RECORD EXTRACTS>

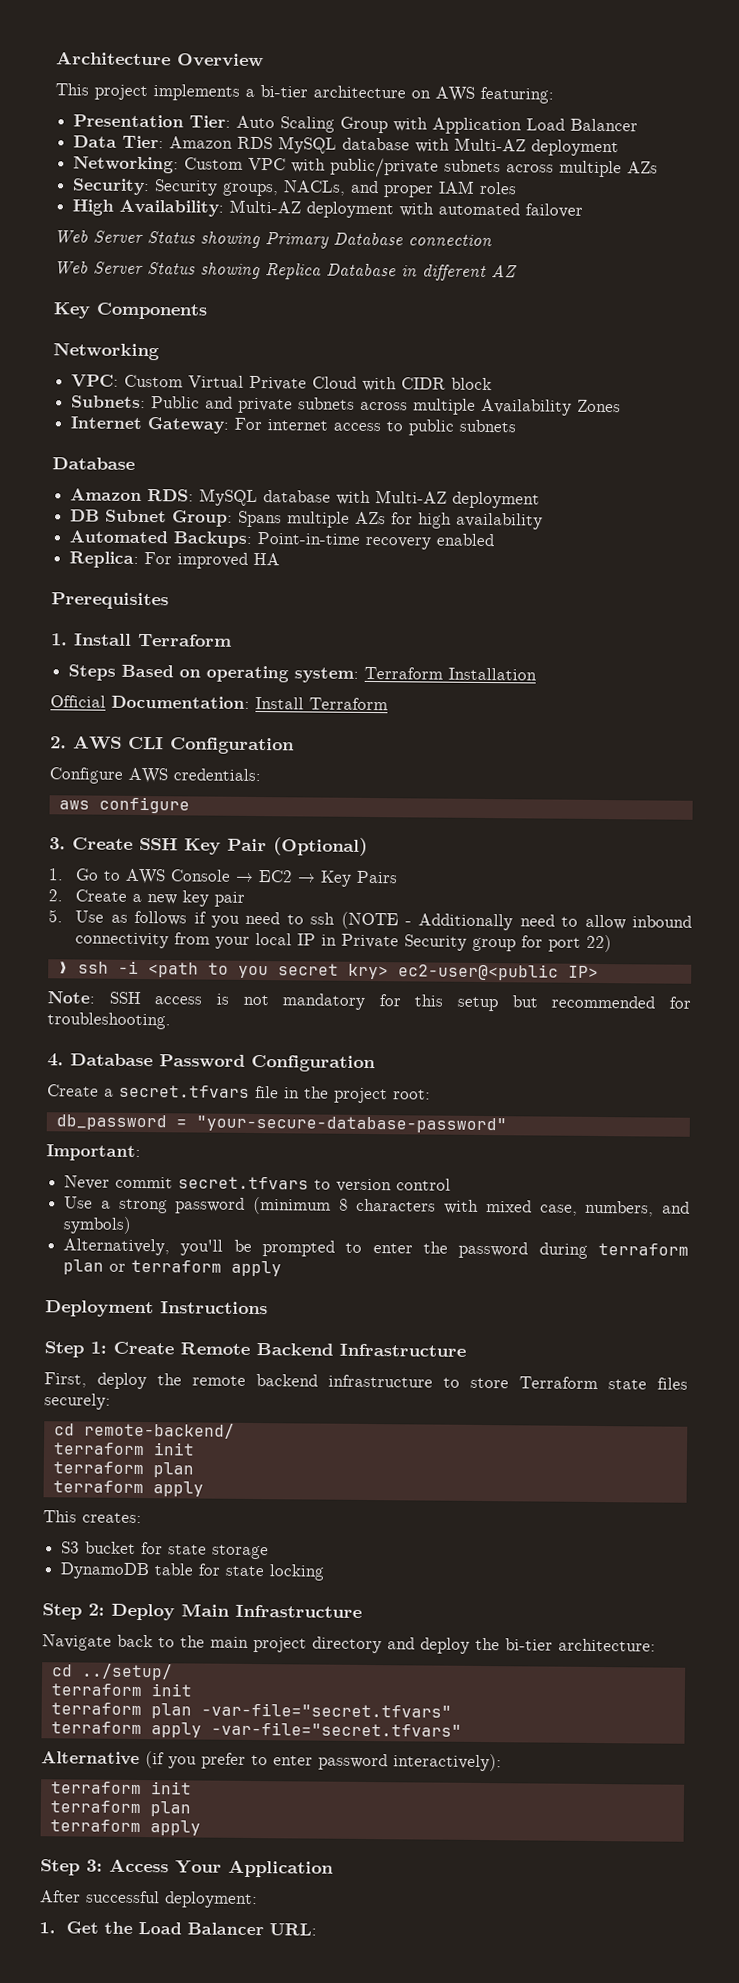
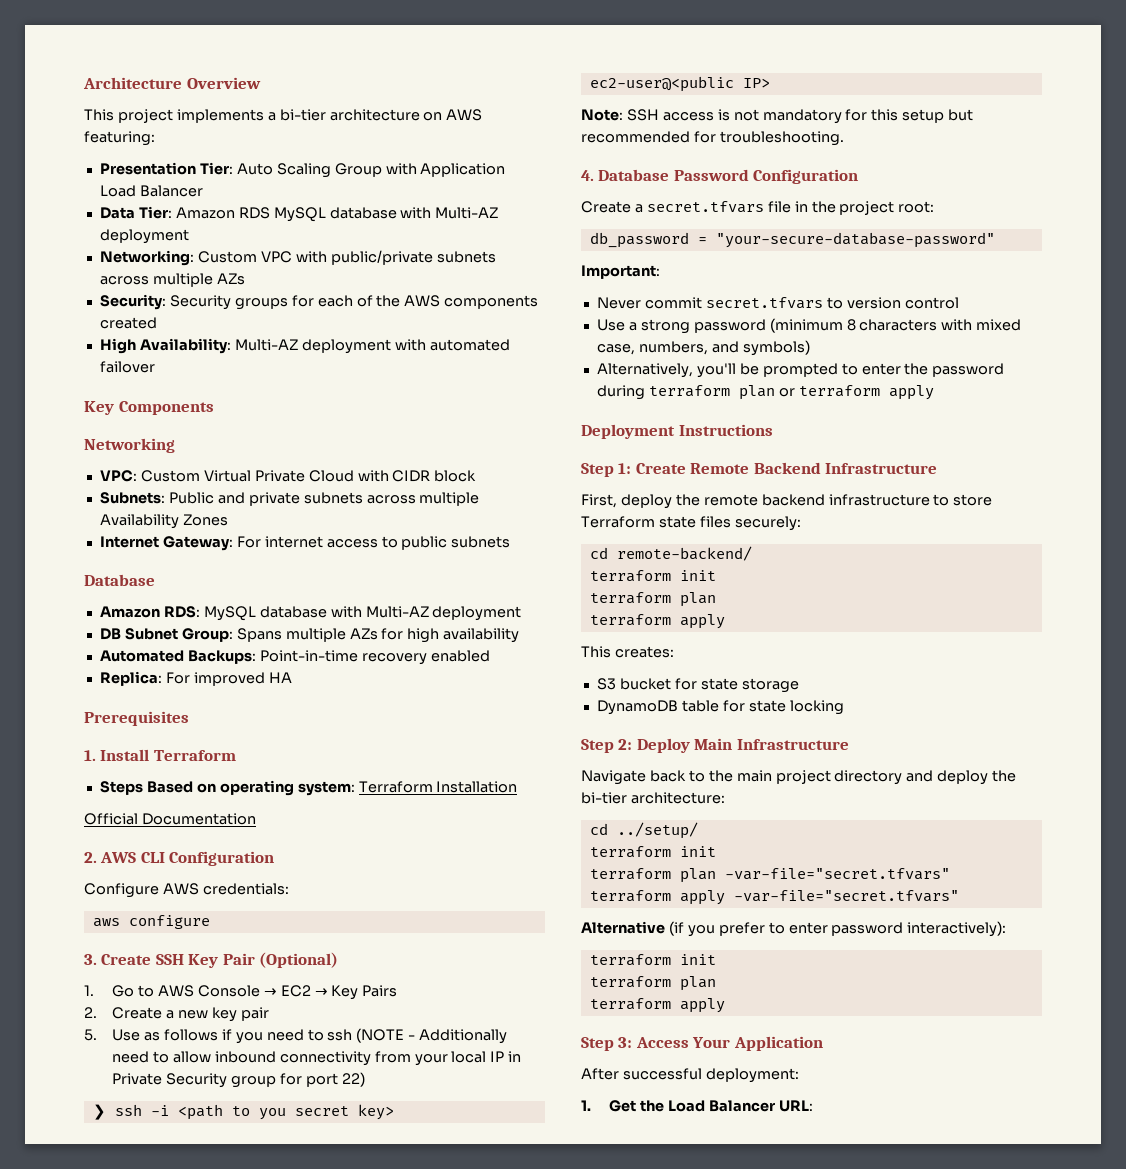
- Security: Security groups, NACLs, and proper IAM roles
+ Security: Security groups for each of the AWS components created
- Web Server Status showing Primary Database connection
- Web Server Status showing Replica Database in different AZ
- Official Documentation: Install Terraform
+ Official Documentation
- ❯ ssh -i <path to you secret kry> ec2-user@<public IP>
+ ❯ ssh -i <path to you secret key> ec2-user@<public IP>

WHAT YOU SHOULD DO> The answer is the full listing above, repeated exactly, with its pictures removed.

TASK ANSWER>
- Security: Security groups, NACLs, and proper IAM roles
+ Security: Security groups for each of the AWS components created
- Web Server Status showing Primary Database connection
- Web Server Status showing Replica Database in different AZ
- Official Documentation: Install Terraform
+ Official Documentation
- ❯ ssh -i <path to you secret kry> ec2-user@<public IP>
+ ❯ ssh -i <path to you secret key> ec2-user@<public IP>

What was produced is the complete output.